___ RECORDS FOR THIS TASK ___

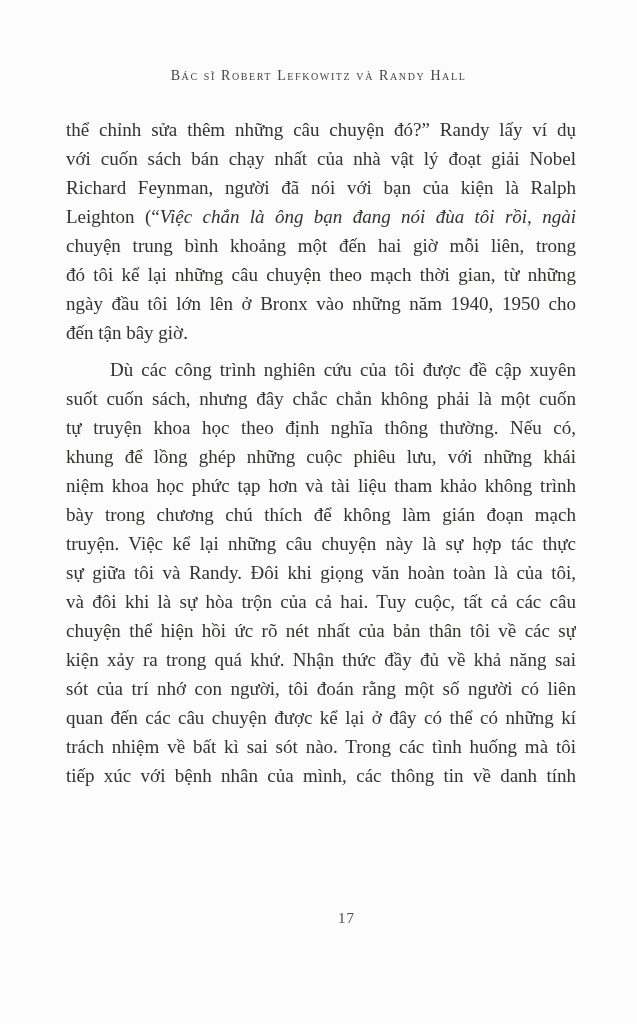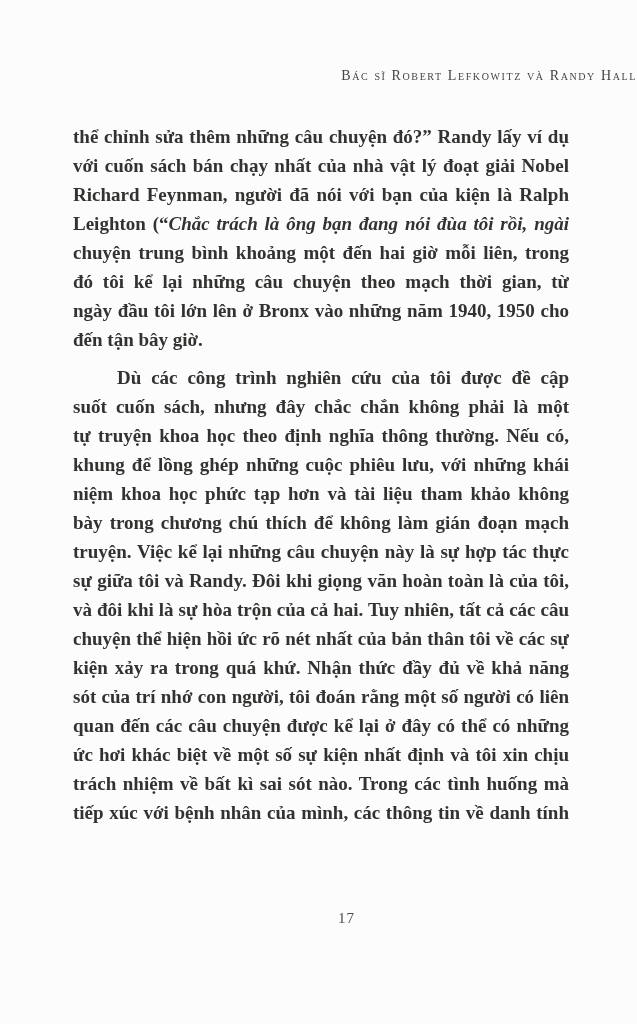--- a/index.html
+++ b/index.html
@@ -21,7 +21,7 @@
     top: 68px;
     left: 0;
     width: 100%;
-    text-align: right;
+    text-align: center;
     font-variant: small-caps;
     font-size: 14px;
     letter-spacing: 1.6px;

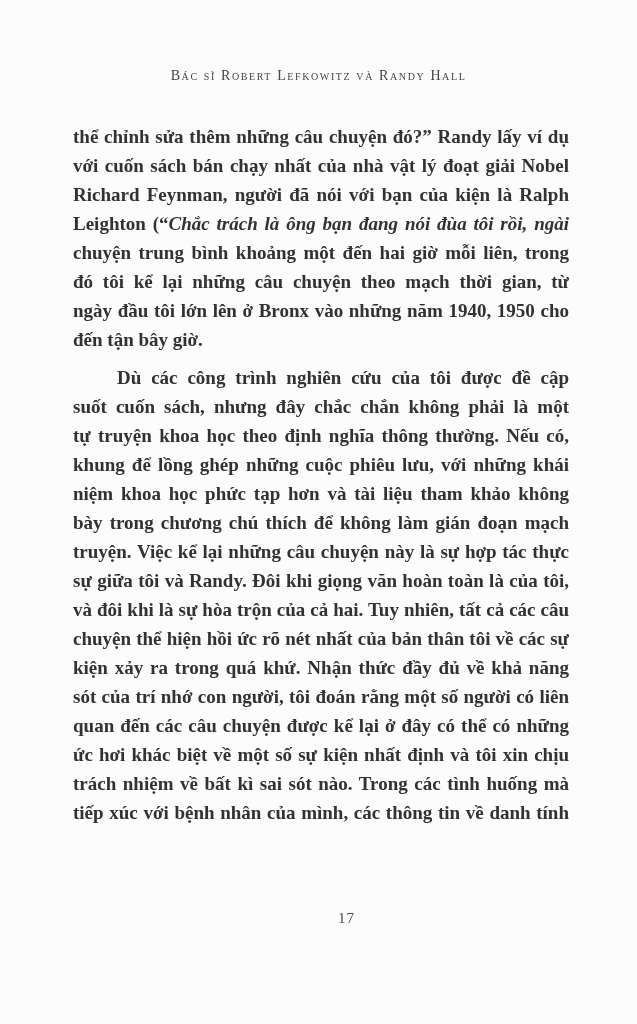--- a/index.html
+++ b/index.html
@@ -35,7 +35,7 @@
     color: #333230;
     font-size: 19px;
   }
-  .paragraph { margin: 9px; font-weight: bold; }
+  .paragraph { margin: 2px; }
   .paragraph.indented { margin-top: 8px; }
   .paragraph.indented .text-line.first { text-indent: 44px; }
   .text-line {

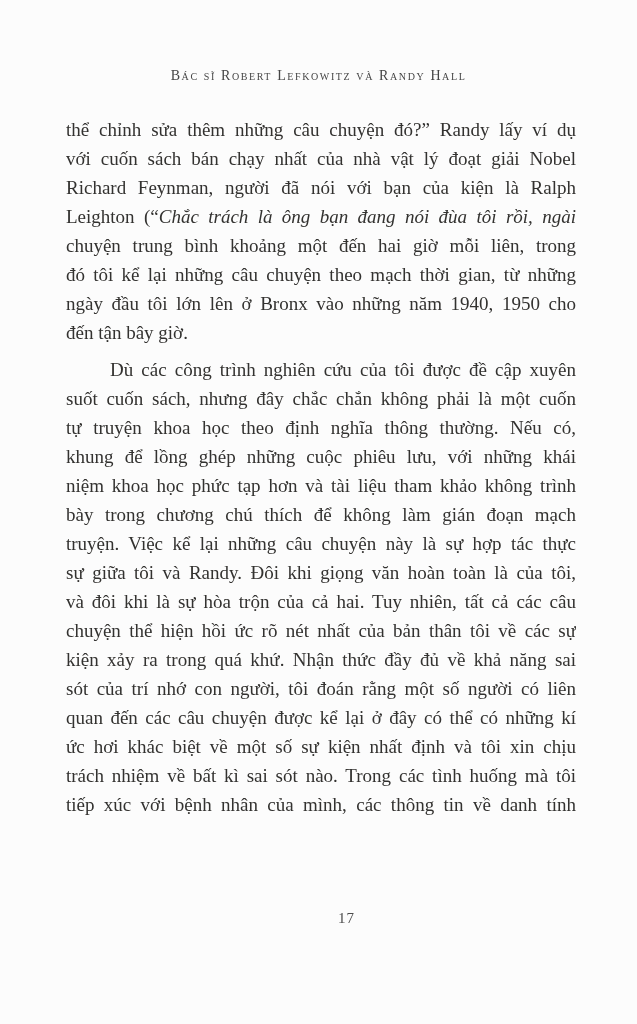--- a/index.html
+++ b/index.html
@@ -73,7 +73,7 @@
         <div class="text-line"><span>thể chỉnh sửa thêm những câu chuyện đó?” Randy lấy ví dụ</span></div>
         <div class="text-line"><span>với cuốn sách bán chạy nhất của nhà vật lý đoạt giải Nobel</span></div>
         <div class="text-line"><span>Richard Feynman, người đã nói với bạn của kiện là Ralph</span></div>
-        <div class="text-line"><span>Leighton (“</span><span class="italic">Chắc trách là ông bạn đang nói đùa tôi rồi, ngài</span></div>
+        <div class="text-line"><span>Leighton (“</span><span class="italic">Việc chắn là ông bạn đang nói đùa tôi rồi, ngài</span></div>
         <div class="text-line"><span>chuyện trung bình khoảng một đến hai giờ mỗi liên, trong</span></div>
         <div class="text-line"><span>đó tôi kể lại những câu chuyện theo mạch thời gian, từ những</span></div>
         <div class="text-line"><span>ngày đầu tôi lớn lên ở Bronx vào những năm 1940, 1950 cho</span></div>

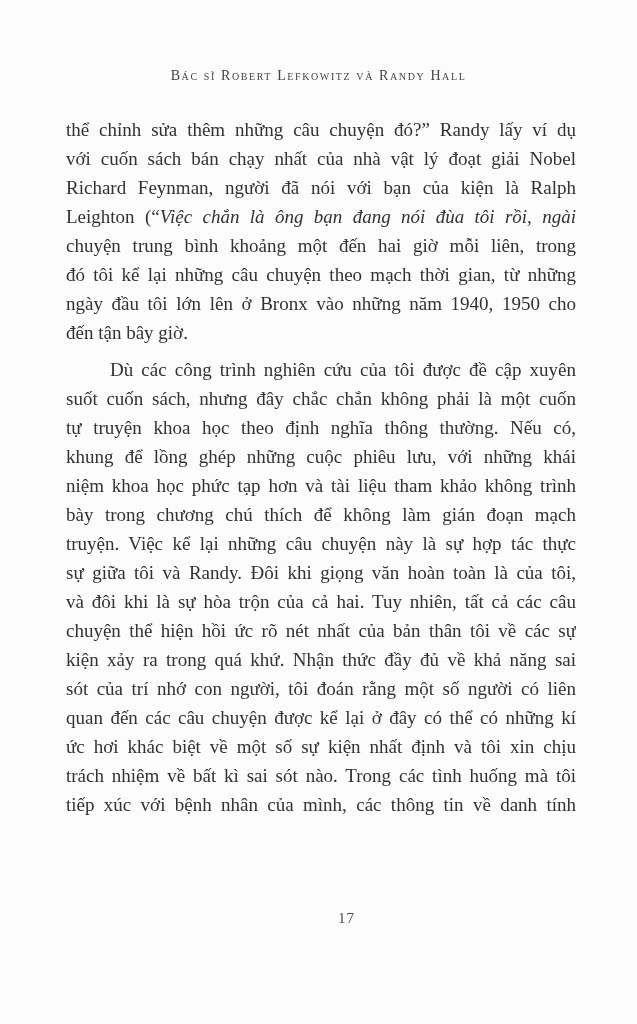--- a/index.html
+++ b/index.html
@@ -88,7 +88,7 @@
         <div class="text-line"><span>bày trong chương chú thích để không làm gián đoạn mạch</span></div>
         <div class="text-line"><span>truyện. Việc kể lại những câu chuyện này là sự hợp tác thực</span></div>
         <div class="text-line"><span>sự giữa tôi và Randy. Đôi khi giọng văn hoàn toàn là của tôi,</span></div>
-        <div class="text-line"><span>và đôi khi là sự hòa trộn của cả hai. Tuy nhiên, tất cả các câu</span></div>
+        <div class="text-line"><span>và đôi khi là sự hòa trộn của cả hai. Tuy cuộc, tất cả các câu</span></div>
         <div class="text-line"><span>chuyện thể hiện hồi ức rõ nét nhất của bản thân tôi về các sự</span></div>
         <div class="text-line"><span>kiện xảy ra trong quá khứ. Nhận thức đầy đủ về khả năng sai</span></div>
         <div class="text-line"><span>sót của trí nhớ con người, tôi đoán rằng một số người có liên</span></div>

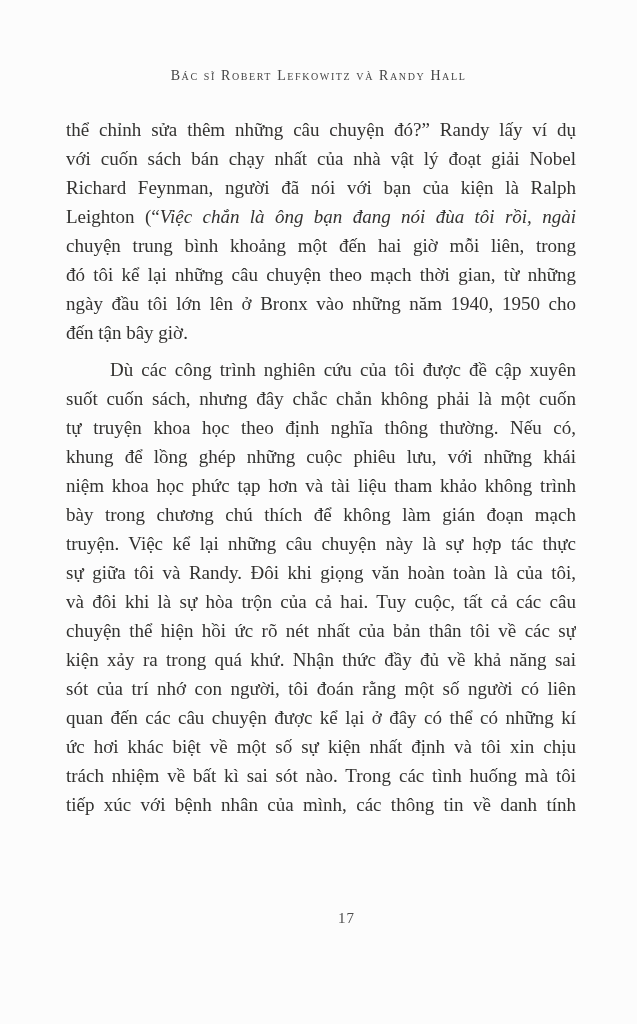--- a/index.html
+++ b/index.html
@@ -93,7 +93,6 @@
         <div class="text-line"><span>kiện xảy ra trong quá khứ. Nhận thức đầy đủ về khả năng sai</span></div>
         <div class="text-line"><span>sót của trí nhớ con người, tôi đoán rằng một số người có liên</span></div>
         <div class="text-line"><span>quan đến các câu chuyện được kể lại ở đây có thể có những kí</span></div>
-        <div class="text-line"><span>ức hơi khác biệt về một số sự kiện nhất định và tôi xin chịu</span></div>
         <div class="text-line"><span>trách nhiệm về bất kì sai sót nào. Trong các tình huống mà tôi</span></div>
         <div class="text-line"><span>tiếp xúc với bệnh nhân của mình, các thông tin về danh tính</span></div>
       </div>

___
___ RECORDS FOR THIS TASK ___

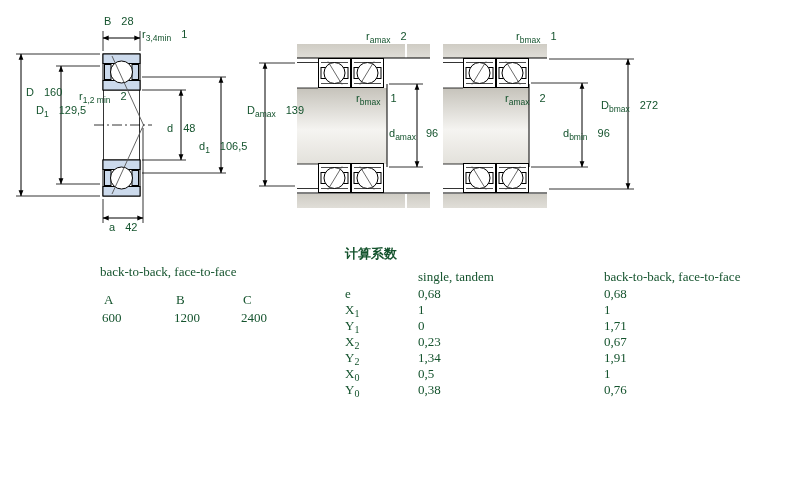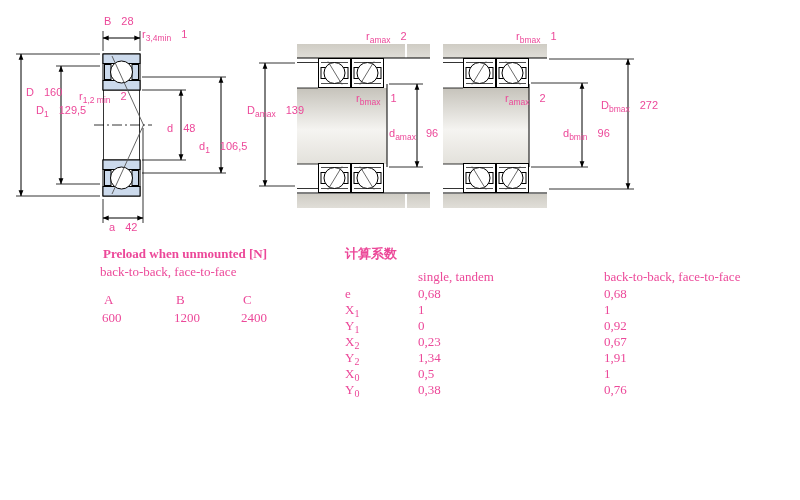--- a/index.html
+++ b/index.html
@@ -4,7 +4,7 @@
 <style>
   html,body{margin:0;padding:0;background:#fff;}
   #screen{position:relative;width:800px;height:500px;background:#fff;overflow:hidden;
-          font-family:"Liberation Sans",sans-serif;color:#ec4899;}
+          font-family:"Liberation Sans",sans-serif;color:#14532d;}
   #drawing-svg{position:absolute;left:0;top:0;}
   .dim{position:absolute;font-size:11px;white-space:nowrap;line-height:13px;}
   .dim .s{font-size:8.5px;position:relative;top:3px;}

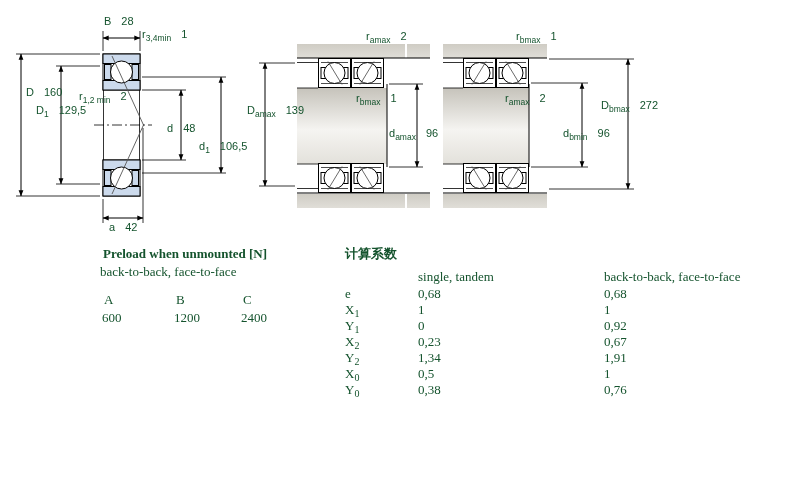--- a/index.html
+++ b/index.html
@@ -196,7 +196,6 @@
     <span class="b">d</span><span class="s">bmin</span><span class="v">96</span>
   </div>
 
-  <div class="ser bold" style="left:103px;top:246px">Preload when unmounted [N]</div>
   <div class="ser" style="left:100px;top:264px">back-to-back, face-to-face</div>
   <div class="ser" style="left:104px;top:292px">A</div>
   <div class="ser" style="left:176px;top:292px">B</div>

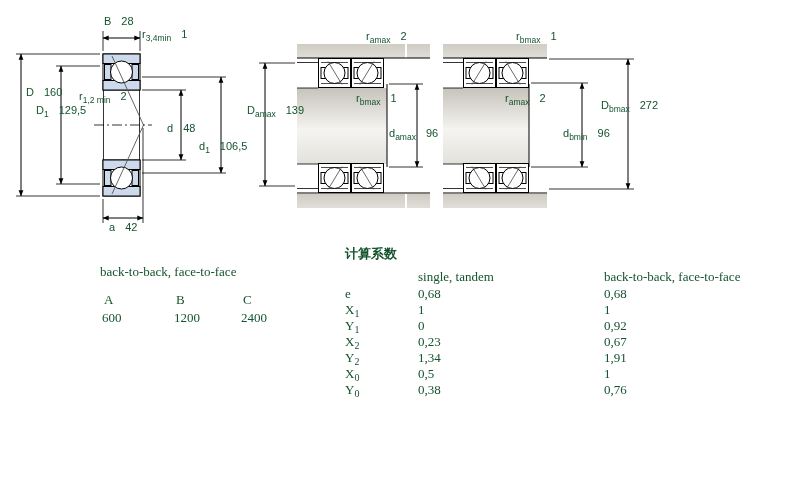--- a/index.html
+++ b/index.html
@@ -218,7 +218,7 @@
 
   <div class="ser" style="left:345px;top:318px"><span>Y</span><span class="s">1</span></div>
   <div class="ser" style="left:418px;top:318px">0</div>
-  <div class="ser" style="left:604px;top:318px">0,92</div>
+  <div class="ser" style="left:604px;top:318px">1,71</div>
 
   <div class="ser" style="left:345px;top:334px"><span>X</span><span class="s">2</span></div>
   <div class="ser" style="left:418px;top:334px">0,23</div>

___

- EXERCISE INSTRUCTIONS
The stretch to restate runs from the line above containing "font-size: 14px;" through the line containing "về các sự</span></div>". Copy it word for word, ends included, without pictures.

- SOLUTION TO THE PROBLEM
     font-size: 14px;
     letter-spacing: 1.6px;

--- a/index.html
+++ b/index.html
@@ -35,7 +35,7 @@
     color: #333230;
     font-size: 19px;
   }
-  .paragraph { margin: 9px; font-weight: bold; }
+  .paragraph { margin: 2px; }
   .paragraph.indented { margin-top: 8px; }
   .paragraph.indented .text-line.first { text-indent: 44px; }
   .text-line {

--- a/index.html
+++ b/index.html
@@ -73,7 +73,7 @@
         <div class="text-line"><span>thể chỉnh sửa thêm những câu chuyện đó?” Randy lấy ví dụ</span></div>
         <div class="text-line"><span>với cuốn sách bán chạy nhất của nhà vật lý đoạt giải Nobel</span></div>
         <div class="text-line"><span>Richard Feynman, người đã nói với bạn của kiện là Ralph</span></div>
-        <div class="text-line"><span>Leighton (“</span><span class="italic">Chắc trách là ông bạn đang nói đùa tôi rồi, ngài</span></div>
+        <div class="text-line"><span>Leighton (“</span><span class="italic">Việc chắn là ông bạn đang nói đùa tôi rồi, ngài</span></div>
         <div class="text-line"><span>chuyện trung bình khoảng một đến hai giờ mỗi liên, trong</span></div>
         <div class="text-line"><span>đó tôi kể lại những câu chuyện theo mạch thời gian, từ những</span></div>
         <div class="text-line"><span>ngày đầu tôi lớn lên ở Bronx vào những năm 1940, 1950 cho</span></div>

--- a/index.html
+++ b/index.html
@@ -88,7 +88,7 @@
         <div class="text-line"><span>bày trong chương chú thích để không làm gián đoạn mạch</span></div>
         <div class="text-line"><span>truyện. Việc kể lại những câu chuyện này là sự hợp tác thực</span></div>
         <div class="text-line"><span>sự giữa tôi và Randy. Đôi khi giọng văn hoàn toàn là của tôi,</span></div>
-        <div class="text-line"><span>và đôi khi là sự hòa trộn của cả hai. Tuy nhiên, tất cả các câu</span></div>
+        <div class="text-line"><span>và đôi khi là sự hòa trộn của cả hai. Tuy cuộc, tất cả các câu</span></div>
         <div class="text-line"><span>chuyện thể hiện hồi ức rõ nét nhất của bản thân tôi về các sự</span></div>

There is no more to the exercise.